The feeling of fear and anxiety is constantly there,
the feeling of loneliness especially during working hours at home has greatly impact my work performance to an extent of getting burnout.
The unbalanced lifestyle whereby I was not able to relax at my own home and constantly working day in day out has severely caused me to lose myself at times,
I was only able to pull through because of my other half who has been supporting me and calming me down during some of my bad days.
It is difficult, guys.
It is really difficult.
How I wish this will end now.
Please end now, Covid-19.

Jenny.
Friday, July 9, 2021 0 comments

5th month

 Happy 5th month to us.
It didn't feel like it was only 5 months with you,
instead it feels like it has been ages with you.
Thank you for being my strength and my source of laughter.
Thank you for being at my side at all times especially during my down times, stressful times and also my sick and overthinking days.
To more days, weeks, months and years ahead.
May we laugh more and love more with each day to look forward to together.

Jenny~
Friday, June 25, 2021 0 comments

My Love

 So I watched this movie, My Love, recommended by my boyfriend.
At the first glance, I thought it would be just a normal high school love story where at the end of the day,
the male character and female character didn't get together.
And it was indeed the plot of the story.
But there were several parts that triggered the sadness in me and as if it brought me to the past.

Words.
Words are the most wonderful things that could be spoken and heard.
And yet, it brings the most damage to the person closest to you when used wrongly.

Timing.
Not all timing was right.
Just when we thought that the timing was right, it wasn't,
and both parties were hurt because of it.

Moving on.
Moving on hurts.
Moving on after such a great length of year wasn't easy at all.
But the moment you decided that it's over,
and walked towards a new beginning,
it would be the most wonderful amidst the most heartbreaking thing to do.
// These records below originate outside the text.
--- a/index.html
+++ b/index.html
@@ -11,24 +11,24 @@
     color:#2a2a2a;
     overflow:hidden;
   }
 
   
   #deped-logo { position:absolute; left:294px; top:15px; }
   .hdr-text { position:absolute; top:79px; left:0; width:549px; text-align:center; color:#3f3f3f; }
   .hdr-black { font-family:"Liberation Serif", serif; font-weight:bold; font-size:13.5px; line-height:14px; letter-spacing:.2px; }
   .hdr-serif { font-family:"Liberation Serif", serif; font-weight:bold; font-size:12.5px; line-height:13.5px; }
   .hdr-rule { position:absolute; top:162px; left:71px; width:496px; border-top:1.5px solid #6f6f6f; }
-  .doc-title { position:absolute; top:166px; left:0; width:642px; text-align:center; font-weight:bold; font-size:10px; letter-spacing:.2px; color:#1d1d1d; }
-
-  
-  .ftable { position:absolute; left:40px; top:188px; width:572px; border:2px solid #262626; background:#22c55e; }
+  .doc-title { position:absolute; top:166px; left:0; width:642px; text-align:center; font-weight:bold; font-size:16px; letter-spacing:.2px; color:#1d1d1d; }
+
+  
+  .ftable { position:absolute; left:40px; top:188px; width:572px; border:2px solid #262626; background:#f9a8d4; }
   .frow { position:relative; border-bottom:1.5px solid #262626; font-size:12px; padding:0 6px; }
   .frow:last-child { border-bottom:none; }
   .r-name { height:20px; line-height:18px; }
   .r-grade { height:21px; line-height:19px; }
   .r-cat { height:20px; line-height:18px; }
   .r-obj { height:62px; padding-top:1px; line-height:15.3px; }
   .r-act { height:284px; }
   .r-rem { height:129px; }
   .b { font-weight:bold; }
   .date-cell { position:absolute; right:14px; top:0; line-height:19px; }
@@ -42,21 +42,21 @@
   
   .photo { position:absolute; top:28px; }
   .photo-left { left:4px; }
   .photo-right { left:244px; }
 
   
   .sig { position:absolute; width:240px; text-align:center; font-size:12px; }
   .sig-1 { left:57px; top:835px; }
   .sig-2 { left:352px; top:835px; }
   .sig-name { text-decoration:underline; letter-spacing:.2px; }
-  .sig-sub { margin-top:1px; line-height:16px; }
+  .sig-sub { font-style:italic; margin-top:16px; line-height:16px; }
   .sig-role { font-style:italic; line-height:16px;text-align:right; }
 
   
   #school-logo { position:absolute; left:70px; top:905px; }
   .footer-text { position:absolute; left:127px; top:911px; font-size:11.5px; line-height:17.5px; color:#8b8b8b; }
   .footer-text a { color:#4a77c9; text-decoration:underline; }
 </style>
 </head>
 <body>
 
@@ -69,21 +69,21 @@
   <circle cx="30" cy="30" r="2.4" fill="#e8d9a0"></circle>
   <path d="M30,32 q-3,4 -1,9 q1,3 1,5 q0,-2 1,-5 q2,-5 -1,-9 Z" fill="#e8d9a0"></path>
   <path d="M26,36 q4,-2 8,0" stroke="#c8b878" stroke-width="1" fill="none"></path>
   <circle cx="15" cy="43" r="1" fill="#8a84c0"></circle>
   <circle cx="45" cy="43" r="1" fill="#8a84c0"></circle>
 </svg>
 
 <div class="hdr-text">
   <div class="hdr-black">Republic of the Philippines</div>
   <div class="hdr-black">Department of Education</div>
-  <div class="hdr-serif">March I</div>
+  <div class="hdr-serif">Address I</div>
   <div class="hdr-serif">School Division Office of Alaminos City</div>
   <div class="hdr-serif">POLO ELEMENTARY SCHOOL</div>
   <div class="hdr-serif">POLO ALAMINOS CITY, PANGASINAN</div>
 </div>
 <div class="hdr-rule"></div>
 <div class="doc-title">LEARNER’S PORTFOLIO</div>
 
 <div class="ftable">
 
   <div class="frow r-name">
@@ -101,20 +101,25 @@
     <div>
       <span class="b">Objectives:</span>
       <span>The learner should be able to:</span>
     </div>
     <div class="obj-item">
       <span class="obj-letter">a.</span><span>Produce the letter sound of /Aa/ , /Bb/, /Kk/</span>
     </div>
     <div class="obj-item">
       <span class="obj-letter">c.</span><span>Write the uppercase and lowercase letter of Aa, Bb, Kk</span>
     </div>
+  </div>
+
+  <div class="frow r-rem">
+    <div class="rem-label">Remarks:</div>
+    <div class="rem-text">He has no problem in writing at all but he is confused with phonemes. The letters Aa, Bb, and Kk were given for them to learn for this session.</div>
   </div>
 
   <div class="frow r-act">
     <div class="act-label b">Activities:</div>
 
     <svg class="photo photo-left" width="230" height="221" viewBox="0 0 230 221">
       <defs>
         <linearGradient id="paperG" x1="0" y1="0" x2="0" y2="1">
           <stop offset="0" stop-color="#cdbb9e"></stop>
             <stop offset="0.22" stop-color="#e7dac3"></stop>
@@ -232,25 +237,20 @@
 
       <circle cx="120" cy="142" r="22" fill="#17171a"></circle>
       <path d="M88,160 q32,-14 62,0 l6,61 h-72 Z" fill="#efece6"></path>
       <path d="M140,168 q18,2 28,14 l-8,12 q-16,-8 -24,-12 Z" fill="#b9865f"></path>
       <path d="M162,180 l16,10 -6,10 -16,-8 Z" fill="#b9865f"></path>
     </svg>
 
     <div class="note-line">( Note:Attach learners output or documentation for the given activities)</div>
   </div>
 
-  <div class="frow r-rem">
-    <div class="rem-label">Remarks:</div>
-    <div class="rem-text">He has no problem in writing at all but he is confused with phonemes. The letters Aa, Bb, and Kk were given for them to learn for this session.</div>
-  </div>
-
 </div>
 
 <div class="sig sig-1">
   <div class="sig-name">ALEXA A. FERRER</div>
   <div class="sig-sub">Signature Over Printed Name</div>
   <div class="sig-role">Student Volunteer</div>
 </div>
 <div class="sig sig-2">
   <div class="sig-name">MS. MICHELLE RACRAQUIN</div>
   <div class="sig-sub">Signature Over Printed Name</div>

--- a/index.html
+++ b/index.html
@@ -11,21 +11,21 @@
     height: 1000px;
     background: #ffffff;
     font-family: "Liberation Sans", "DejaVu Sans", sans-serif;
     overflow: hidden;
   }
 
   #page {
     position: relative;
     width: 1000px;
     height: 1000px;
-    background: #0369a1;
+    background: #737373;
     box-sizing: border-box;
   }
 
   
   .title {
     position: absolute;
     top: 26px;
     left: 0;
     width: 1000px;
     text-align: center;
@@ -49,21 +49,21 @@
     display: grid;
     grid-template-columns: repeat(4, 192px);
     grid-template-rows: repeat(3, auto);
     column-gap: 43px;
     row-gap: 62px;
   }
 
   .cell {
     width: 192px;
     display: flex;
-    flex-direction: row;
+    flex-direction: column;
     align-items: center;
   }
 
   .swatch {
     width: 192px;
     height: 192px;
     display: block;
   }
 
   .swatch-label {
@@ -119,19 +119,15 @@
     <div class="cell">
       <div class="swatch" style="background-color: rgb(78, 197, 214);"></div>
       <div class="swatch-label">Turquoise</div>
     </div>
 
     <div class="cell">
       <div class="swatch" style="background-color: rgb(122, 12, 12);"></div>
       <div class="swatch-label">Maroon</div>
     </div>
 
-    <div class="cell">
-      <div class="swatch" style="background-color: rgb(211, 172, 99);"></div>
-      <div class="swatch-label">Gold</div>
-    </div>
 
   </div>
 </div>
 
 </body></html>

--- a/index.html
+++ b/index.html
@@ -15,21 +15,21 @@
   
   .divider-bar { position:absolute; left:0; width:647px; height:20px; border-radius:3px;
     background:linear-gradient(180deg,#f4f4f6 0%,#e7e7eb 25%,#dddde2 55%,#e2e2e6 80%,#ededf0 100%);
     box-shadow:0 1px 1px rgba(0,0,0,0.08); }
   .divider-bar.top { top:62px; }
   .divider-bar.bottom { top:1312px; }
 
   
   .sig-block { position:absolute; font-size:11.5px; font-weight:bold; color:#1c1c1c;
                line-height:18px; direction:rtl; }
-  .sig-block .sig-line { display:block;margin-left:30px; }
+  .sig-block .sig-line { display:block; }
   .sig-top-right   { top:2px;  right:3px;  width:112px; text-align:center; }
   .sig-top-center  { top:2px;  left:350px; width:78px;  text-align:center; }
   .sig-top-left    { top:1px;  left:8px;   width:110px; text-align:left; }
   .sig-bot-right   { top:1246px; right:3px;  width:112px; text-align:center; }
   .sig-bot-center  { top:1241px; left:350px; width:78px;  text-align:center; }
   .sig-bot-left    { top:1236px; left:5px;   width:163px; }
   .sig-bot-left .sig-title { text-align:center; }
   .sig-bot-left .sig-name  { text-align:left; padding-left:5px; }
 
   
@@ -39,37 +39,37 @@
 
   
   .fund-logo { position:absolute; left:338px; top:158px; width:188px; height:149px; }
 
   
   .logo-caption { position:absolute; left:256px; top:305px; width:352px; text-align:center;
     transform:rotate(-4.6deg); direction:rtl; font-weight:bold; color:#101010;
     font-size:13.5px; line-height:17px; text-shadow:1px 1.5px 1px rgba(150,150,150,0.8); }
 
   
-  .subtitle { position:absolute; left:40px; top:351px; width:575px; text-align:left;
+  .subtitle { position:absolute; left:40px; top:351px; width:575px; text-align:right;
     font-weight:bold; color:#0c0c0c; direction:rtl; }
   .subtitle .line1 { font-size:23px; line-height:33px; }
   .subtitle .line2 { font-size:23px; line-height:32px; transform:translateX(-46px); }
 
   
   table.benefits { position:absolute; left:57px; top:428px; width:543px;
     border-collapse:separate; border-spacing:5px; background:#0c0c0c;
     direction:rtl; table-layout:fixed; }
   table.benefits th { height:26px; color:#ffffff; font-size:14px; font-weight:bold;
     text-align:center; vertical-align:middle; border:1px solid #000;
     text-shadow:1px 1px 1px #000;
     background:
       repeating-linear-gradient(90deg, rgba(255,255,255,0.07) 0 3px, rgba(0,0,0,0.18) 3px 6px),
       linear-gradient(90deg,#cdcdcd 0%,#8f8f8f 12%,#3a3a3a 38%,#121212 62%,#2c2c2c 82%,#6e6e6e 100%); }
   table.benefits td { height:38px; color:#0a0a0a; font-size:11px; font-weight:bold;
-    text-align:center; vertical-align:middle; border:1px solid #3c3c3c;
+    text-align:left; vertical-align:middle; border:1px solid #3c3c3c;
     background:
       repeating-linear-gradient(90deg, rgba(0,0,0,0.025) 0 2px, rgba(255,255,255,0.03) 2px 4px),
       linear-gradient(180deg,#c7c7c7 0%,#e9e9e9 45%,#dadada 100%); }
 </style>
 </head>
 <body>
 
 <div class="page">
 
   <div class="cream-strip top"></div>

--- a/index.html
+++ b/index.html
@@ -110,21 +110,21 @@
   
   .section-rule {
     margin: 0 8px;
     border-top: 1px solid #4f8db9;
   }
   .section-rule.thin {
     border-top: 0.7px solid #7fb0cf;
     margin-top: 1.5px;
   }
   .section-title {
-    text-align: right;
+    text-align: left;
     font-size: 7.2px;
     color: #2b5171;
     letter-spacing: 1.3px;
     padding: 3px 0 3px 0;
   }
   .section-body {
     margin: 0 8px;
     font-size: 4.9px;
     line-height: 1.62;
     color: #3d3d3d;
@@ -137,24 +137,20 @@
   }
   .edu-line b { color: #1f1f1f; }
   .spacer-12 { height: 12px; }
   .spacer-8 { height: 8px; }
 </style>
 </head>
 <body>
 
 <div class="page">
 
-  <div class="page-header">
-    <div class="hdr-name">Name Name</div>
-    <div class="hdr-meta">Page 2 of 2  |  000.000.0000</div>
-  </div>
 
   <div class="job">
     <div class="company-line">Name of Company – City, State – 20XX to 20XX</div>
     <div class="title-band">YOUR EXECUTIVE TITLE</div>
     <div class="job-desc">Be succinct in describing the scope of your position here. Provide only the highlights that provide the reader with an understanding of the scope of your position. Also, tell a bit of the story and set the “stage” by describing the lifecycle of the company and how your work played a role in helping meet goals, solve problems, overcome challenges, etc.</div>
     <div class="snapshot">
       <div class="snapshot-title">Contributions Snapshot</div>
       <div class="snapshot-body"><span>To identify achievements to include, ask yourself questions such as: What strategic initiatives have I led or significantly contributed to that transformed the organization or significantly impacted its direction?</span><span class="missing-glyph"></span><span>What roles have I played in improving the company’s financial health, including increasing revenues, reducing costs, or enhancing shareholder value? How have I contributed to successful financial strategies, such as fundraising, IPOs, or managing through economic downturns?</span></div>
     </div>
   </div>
Goodbye to the lovely days,
Hello to even more lovelier days ahead.
Goodbye to the lonely days,
Hello to brighter days ahead.
Stop pacing back and forth in darkness.
It's time to take the courageous step forward into the brightness,
and you might find someone is there to take your hands.

Jenny.
Wednesday, June 9, 2021 0 comments

9.6.2021

 Happy 4th month, love.
Thank you for being there at all times for me.
Thank you for willing to pick up new skill which is cooking skill.
Thank you for making and sending me breakfasts,
You do not know how happy I felt these days having someone like you to cook for me despite still learning,
You make my dreams come true which is to have someone cook for me despite just a beginner,
and because of that,
I love you more and more each day.

Thank you for being there for me and dealing with my anxiety at all times.
Thank you for making me feel safe and comforted at all times,
and thank you for just being present in my life at all times.
To more months ahead,
and to more fun times together.

Love, 
Jenny
Wednesday, May 19, 2021 0 comments

Frustrated

 Day by day,
I asked myself if it's really worth it to be as workaholic as I used to be.
I used to be someone who is ever ready to do what is instructed even though it isn't my work,
I was always ready to help out and assist,
I was always ready to take orders and force myself to work for long hours at school as well as home.

But now,
it felt different.
It felt frustrating when I am keen to complete the job,
and yet people above me is not.
It felt frustrating when I am all out to complete the job,
but the person above me is holding out and yet giving pressure on me,
expecting a great job done but not giving the essential information.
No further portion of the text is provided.